Smokers have a greater relative benefit of clopidogrel therapy compared with nonsmokers, likely attributed to its enhanced pharmacodynamic (PD) effects. However, to date, all PD studies have been conducted in patients on dual antiplatelet therapy with aspirin and clopidogrel, and it is unknown whether clopidogrel monotherapy can offer more effective antithrombotic effects compared with aspirin alone among smoking patients. Sixty aspirin-treated (81 mg/day) patients with vascular disease, classified as nonsmokers, light smokers, and heavy smokers according to cotinine serum levels, were enrolled. Patients were switched to clopidogrel (75 mg/day) monotherapy for 7–10 days. PD assessments were performed before and after switch by multiple electrode aggregometry (MEA) and kaolin-activated thromboelastography (TEG). Complete PD data were obtained in 57 patients (nonsmokers, n = 27; light smokers, n = 13; heavy smokers, n = 17). On treatment platelet reactivity following MEA, adenosine diphosphate (ADP) + prostaglandin E1 (PGE1) and thrombin receptor-activating peptide (TRAP) stimuli were significantly lower among heavy smokers following switch to clopidogrel.
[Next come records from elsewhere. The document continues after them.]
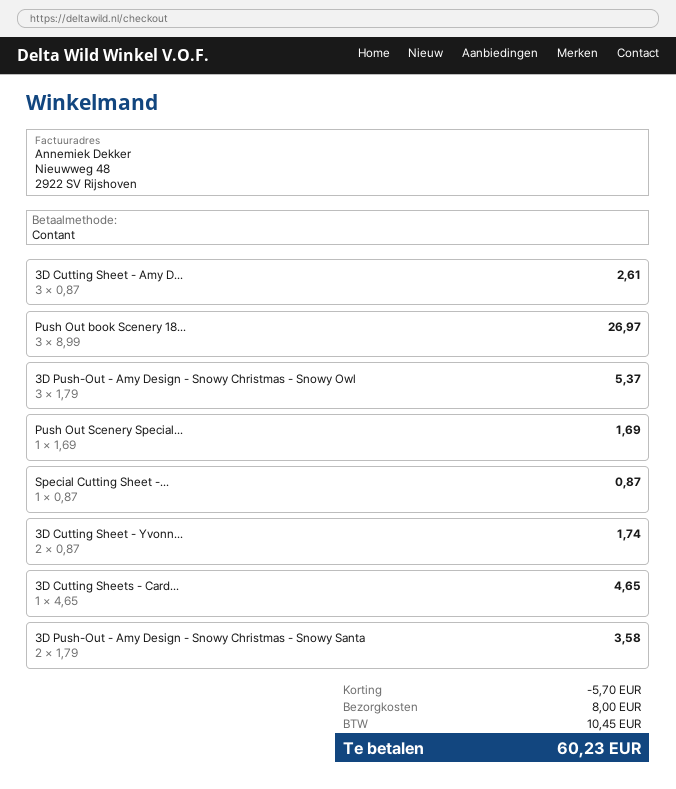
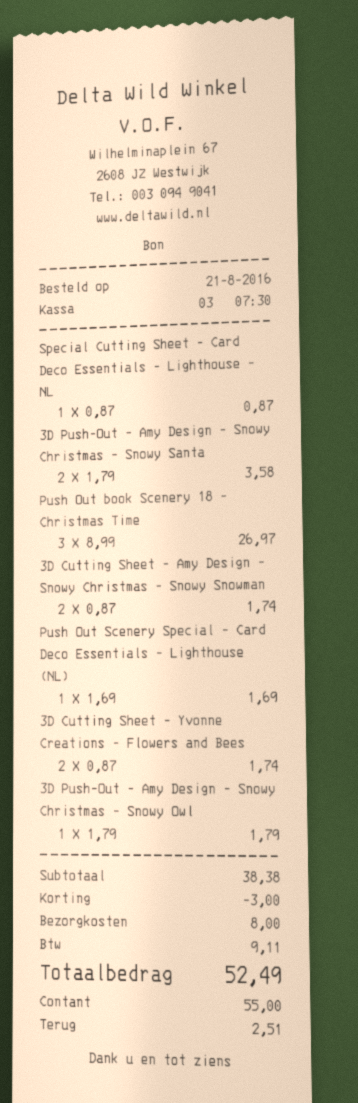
3D Cutting Sheet - Amy D...: 3 x 0.87 = 2.61 -> 2 x 0.87 = 1.74
3D Push-Out - Amy Design - Snowy Christmas - Snowy Owl: 3 x 1.79 = 5.37 -> 1 x 1.79 = 1.79
3D Cutting Sheets - Card...: 1 x 4.65 = 4.65 -> none
discount: 5.70 -> 3.00
tax: 10.45 -> 9.11
total: 60.23 -> 52.49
A significant inverse effect was observed with MEA arachidonic acid (ASPI), while neutral findings were shown with MEA collagen (COLL) stimulus. Thrombin and fibrin activity assessed by clot generation parameters were all nonsignificantly different but showed trends towards enhanced antithrombotic activity with clopidogrel among heavy smokers. In heavy smokers with vascular disease manifestations, clopidogrel is associated with enhanced platelet inhibitory effects, affecting purinergic and non-purinergic pathways, compared with aspirin as measured by MEA. Moreover, among smokers, clopidogrel offers trends towards enhanced effects on parameters of clot generation measured by TEG.

Keywords

Smoking Platelets Thrombus Aspirin Clopidogrel 

Notes

Acknowledgments

The present study was funded by an institutional grant of the University of Florida College of Medicine-Jacksonville and by a grant provided by the James and Esther King Biomedical Research Program (1KN01-33989).

Conflict of Interest

Conflict of interest forms will be submitted offline.
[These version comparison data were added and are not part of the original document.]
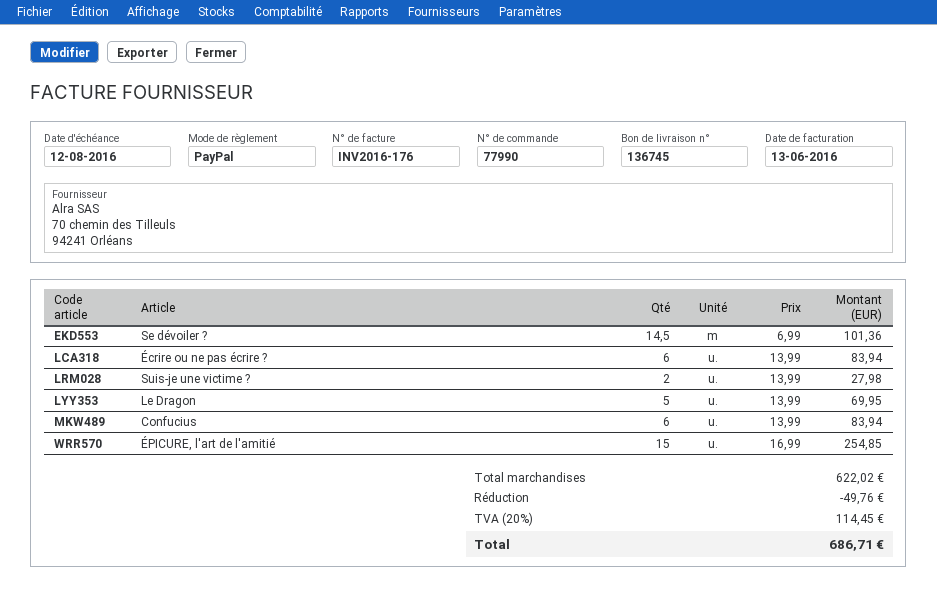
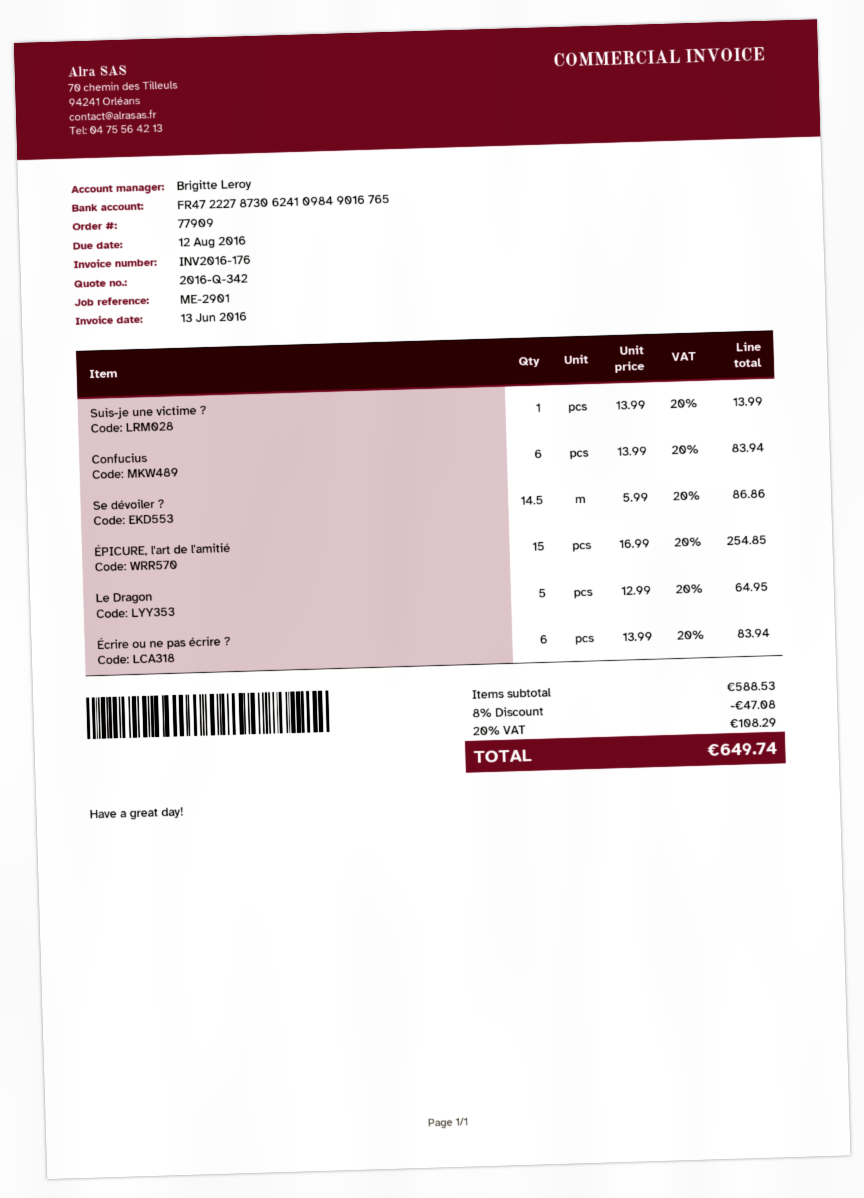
order number: 77990 -> 77909
Se dévoiler ?: 14.5 x 6.99 = 101.36 -> 14.5 x 5.99 = 86.86
Suis-je une victime ?: 2 x 13.99 = 27.98 -> 1 x 13.99 = 13.99
Le Dragon: 5 x 13.99 = 69.95 -> 5 x 12.99 = 64.95
subtotal: 622.02 -> 588.53
discount: 49.76 -> 47.08
tax: 20% = 114.45 -> 20% = 108.29
total: 686.71 -> 649.74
Fabiana Rollini has no conflict of interest to report.

Francesco Franchi has no conflict of interest to report.

Jung Rae Cho has no conflict of interest to report.
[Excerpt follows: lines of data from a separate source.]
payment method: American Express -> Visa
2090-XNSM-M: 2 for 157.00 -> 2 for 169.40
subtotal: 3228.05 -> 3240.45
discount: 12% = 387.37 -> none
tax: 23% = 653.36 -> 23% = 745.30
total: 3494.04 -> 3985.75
Christopher DeGroat has no conflict of interest to report.

Mona Bhatti has no conflict of interest to report.

Elisabetta Ferrante has no conflict of interest to report.

Ronakkumar Patel has no conflict of interest to report.

Andrew Darlington has no conflict of interest to report.

Antonio Tello-Montoliu has no conflict of interest to report.

Bhaloo Desai has no conflict of interest to report.

José Luis Ferreiro received payment as an individual for (a) honoraria for lectures from Eli Lilly Co; Daiichi Sankyo, Inc.; and Astra Zeneca and (b) consulting fees from Astra Zeneca and Eli Lilly Co.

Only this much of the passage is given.